総選挙が終わった。結果は選挙前に引き続いて自公政権が継続されることになった。今回の選挙は、抜き打ち的な解散、小池百合子東京都知事が代表を務める希望の党への野党第一党の合流、、排除された民進党勢力が結成した立憲民主党などに話題が集中した。小池氏は「寛容な保守」を掲げ、民進党出身者を公認するに当たり、安全保障政策や憲法観を「踏み絵」にした。これに反発した民進党の一部が立憲民主党を結成した。小池氏側とすれば、新しい政党を結成するに当たり、少なくとも安全保障関連法を含む国の安全保障や憲法改正について大筋の考え方が一致するメンバーで新党を発足させることは当たり前と思っていた。しかし「排除の方針」発言から希望ブームは失速し第2党の地位を失う結果に終わった。今回の選挙はこの希望の結成、民進の分裂を中心に興味や話題が集中し政策論議は深まらない結果となった。例えば消費税引き上げについて安倍総理は、その使い道を幼児教育など全世代に広げるとしたが、財政再建への道筋や高齢世代の医療費など福祉の効率化などについて明確な説明はなかった。一方、消費税引き上げに反対した野党も全く同じで「では増え続ける社会保障財源をどうするか」「財政再建をどうするか」などについては曖昧で票目当ての主張に過ぎない印象を有権者に与えた。
 今度の選挙はこうした「美味しい話」ばかりの政党の公約よりも、自公政権の継続か否かが焦点になった。その結果、自公政権の継続が選択されたが、選挙前に野党第一党が分裂した状況を考えれば、政権を選択する衆院選挙で他に選択肢はなかった、と言える。安倍内閣の支持率が下がっていたが自民党の支持率は高い水準を維持していた。有権者は急造の政党に政権を任せることに不安を感じていたことが読み取れる。政党史を紐解くと戦前は立憲同志会、憲政会、立憲民政党が政友会に対峙した歴史があり、戦後も自由党に対し民主党、改進党などが対抗した。近年では新進党、民主党などが自民党と争った。今後、希望、立憲民主党などを中心に野党再編が進むと思われるが政権交代可能な二大政党制の形成を期待したいものである。理念、政策の練り上げ、人材の育成、すべての面で一からのスタートと思われるが政権を担える政党として着実な歩みを進めて欲しいものである。

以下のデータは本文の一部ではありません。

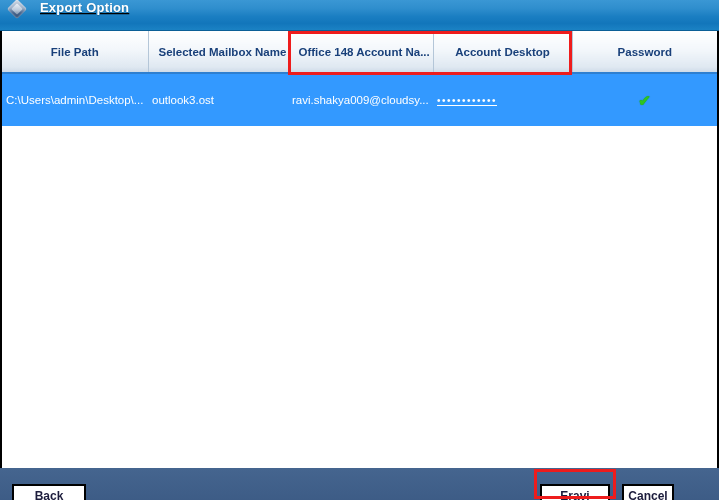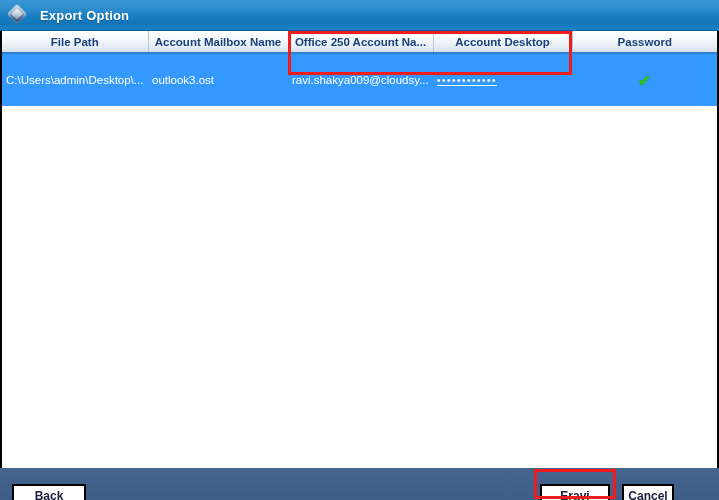--- a/index.html
+++ b/index.html
@@ -36,10 +36,10 @@
         #1276bb 78%,
         #1b82c4 100%);
     display: flex;
-    align-items: center;
     padding-left: 8px;
     box-sizing: border-box;
     border-bottom: 1px solid #0b5f96;
+    text-decoration: underline;
   }
   .app-icon {
     width: 20px;

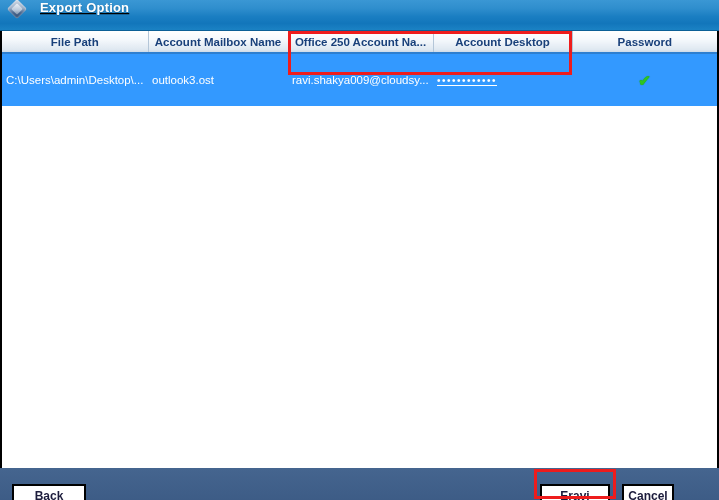--- a/index.html
+++ b/index.html
@@ -102,7 +102,7 @@
     font-size: 11.5px;
     font-weight: bold;
     color: #19407a;
-    padding: 0;
+    padding: 10px;
     text-align: center;
     white-space: nowrap;
     overflow: hidden;

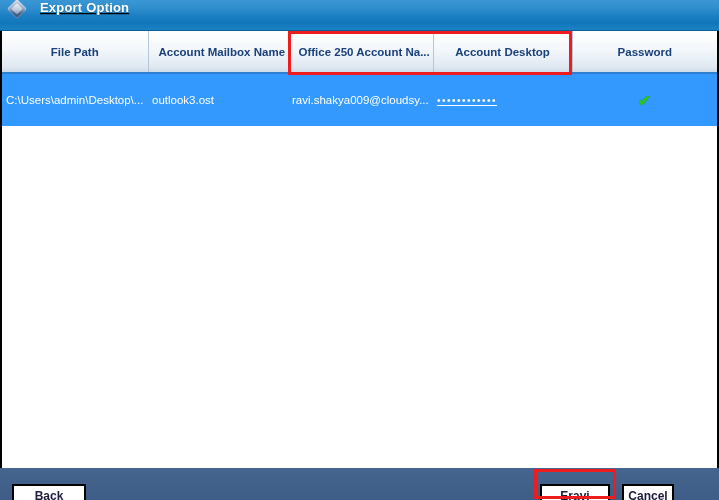--- a/index.html
+++ b/index.html
@@ -238,7 +238,7 @@
       <thead>
         <tr>
           <th>File Path</th>
-          <th>Account Mailbox Name</th>
+          <th>Selected Mailbox Name</th>
           <th>Office 250 Account Na...</th>
           <th>Account Desktop</th>
           <th>Password</th>

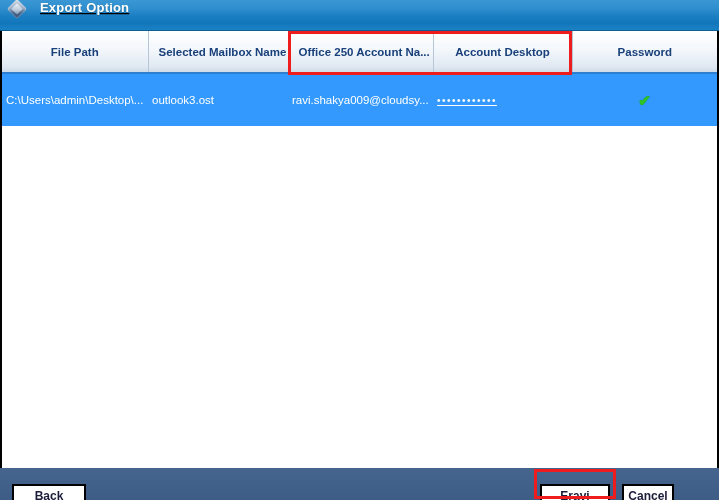--- a/index.html
+++ b/index.html
@@ -239,7 +239,7 @@
         <tr>
           <th>File Path</th>
           <th>Selected Mailbox Name</th>
-          <th>Office 250 Account Na...</th>
+          <th>Office 148 Account Na...</th>
           <th>Account Desktop</th>
           <th>Password</th>
         </tr>

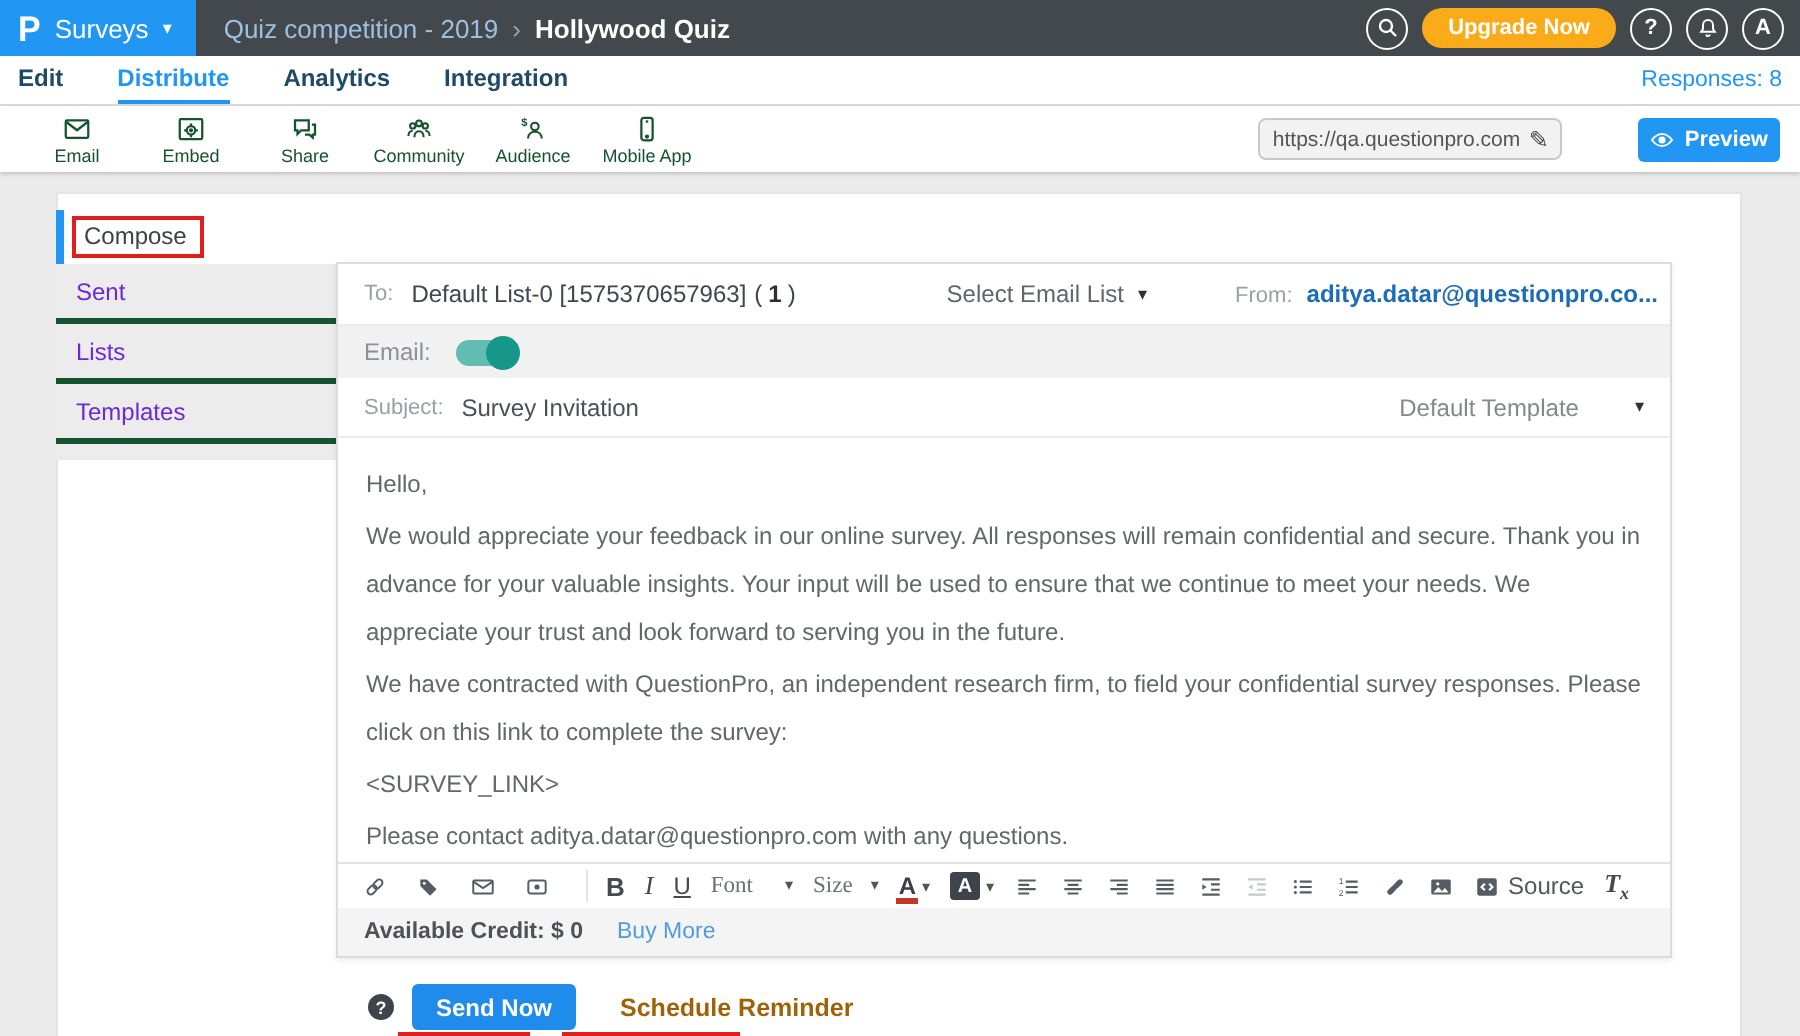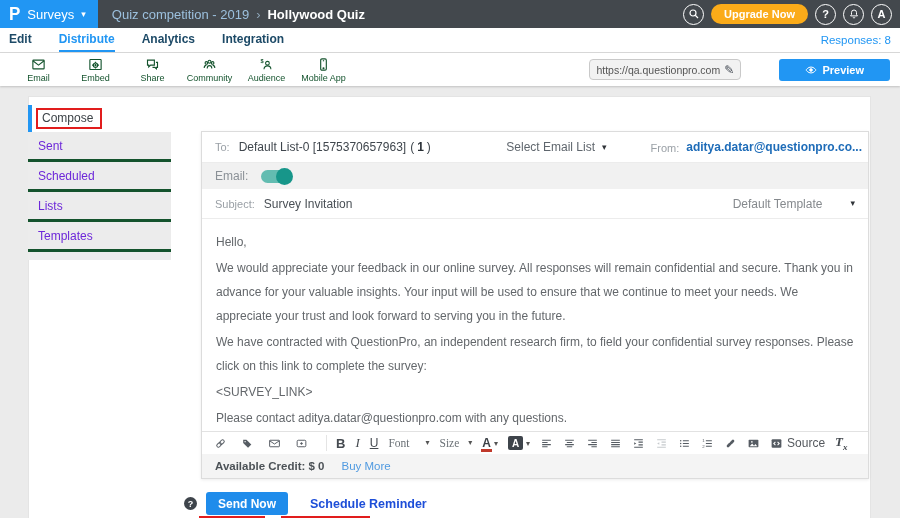--- a/index.html
+++ b/index.html
@@ -45,7 +45,7 @@
     color:#555;box-sizing:border-box;}
   .url-text{flex:1;white-space:nowrap;overflow:hidden;}
   .pencil{color:#3f4650;font-size:12px;margin-left:4px;cursor:pointer;}
-  .preview-btn{margin-left:38px;height:22px;padding:0 26px;background:#2196f3;color:#fff;
+  .preview-btn{margin-left:38px;height:22px;padding:0 6px;background:#2196f3;color:#fff;
     border-radius:3px;font-size:11px;font-weight:bold;display:flex;align-items:center;
     gap:5px;cursor:pointer;}
   .preview-btn svg{width:12px;height:12px;}

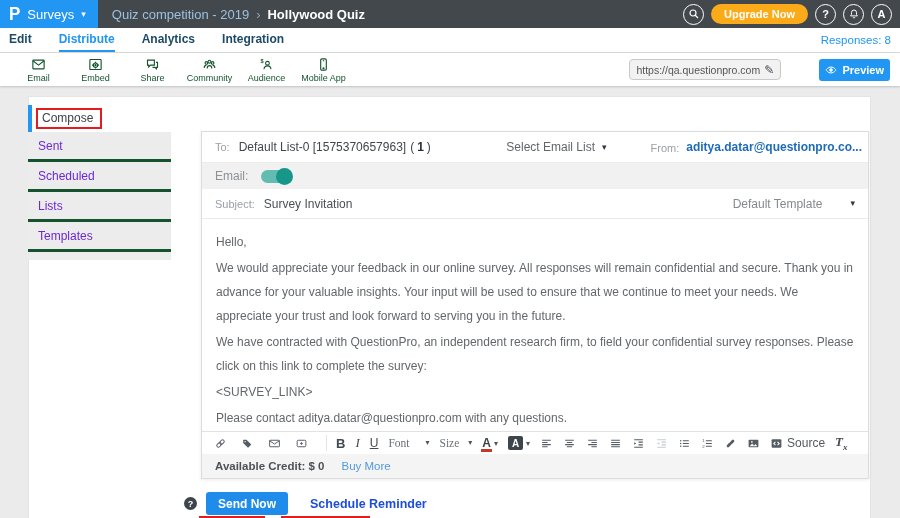--- a/index.html
+++ b/index.html
@@ -65,7 +65,7 @@
   .side-spacer{height:8px;background:#ececec;}
 
   
-  .panel{position:absolute;left:172px;top:34px;width:668px;background:#fff;
+  .panel{position:absolute;left:139px;top:34px;width:668px;background:#fff;
     border:1px solid #dcdcdc;box-shadow:0 1px 3px rgba(0,0,0,.08);box-sizing:border-box;}
   .row{display:flex;align-items:center;padding:0 13px;font-size:12px;}
   .row-to{height:30px;border-bottom:1px solid #ececec;padding-right:6px;}

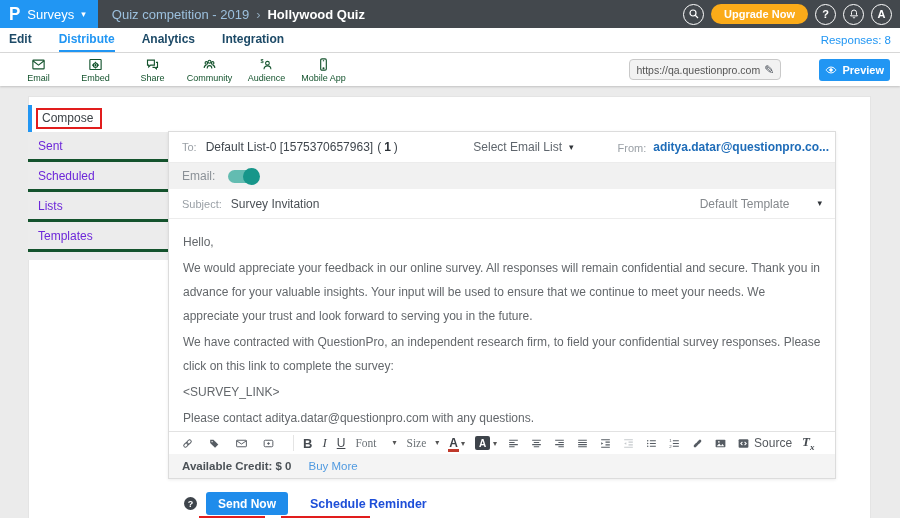--- a/index.html
+++ b/index.html
@@ -246,7 +246,6 @@
           </span>
         </div>
         <div class="side-item">Sent</div>
-        <div class="side-item">Scheduled</div>
         <div class="side-item">Lists</div>
         <div class="side-item">Templates</div>
         <div class="side-spacer"></div>

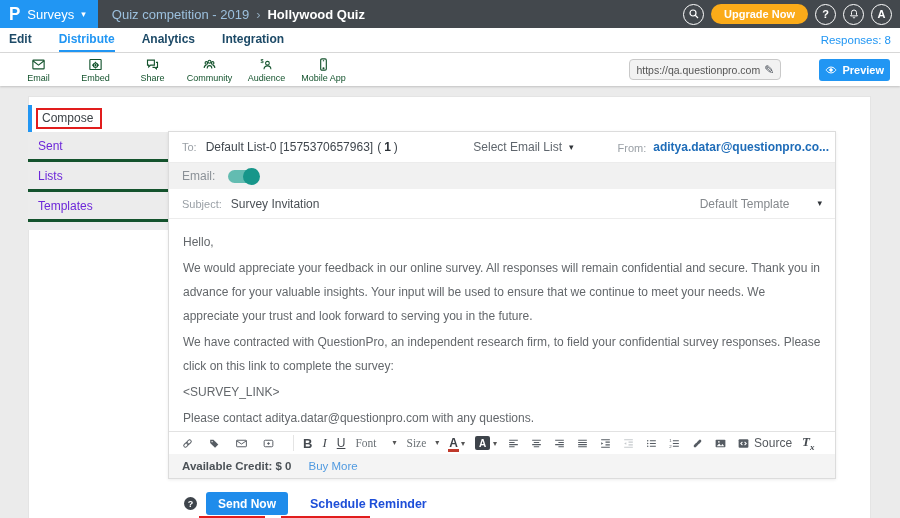--- a/index.html
+++ b/index.html
@@ -126,7 +126,7 @@
     font-size:9px;font-weight:bold;display:flex;align-items:center;justify-content:center;}
   .send-btn{margin-left:9px;height:23px;padding:0 12px;background:#1f8ceb;color:#fff;
     font-size:12px;font-weight:bold;border-radius:3px;display:flex;align-items:center;cursor:pointer;}
-  .schedule-link{margin-left:22px;color:#1d4ed8;font-size:12.5px;font-weight:bold;cursor:pointer;}
+  .schedule-link{margin-left:22px;color:#a16207;font-size:12.5px;font-weight:bold;cursor:pointer;}
   .red-underline{position:absolute;height:3px;background:#e11d1d;}
   .ul-send{left:170px;top:419px;width:66px;}
   .ul-schedule{left:252px;top:419px;width:89px;}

 もう一つの焦点だった北朝鮮問題など安全保障や憲法問題は論議が深まらないまま終わった。改憲派が保守で護憲派がリベラルと色分けされがちだが、保守とリベラルの言葉の意味は曖昧だ。一般的に保守は伝統や家族などを重んじ、リベラルは個人の権利や市民的自由などを尊重するとされる。だが保守の論客とされる佐伯啓思京大名誉教授によると「日本に本当の保守政党はない」と言い、リベラリストを自任する井上達夫東大教授は「真のリベラル政党は、いまだ日本にない」という(10月17日読売新聞掲載)。また40代以下の世代では共産党は維新の会よりも保守的な政党と意識されている(中央公論10月号 世論調査に見る世代間断絶)。どうやらグローバル経済が進行し保守もリベラルも立ち位置が不明確になり、言葉の使い分けは意味を持たなくなったようであるが、仮に保守政党とリベラル政党の存在があっても、安全保障政策などについては一定の共通認識が必要とされるのではないか。政権交代の度ごとにこれらの政策が180度変わることは国家の在り様を不安定にする。頻繁に政権交代が行われる欧米各国ではこの面では与野党が大筋の考え方を共有している。我が国でも不毛な対立を止揚して、神学論争を繰り返したり、解釈改憲で折り合いを付けてきた歴史を超える新しい地平が求められているように思われる。今回の選挙結果を受けて憲法改正の動きが加速されることが想定される。改憲派と護憲派で世論の分断を招く前に、なぜ憲法を変えなければならないのか、どこをどのように変えるのか、具体的な内容を慎重に議論し国民的合意を図ることが必要と思われる。従来の対立を超える中身の濃い憲法論議を期待したいものである。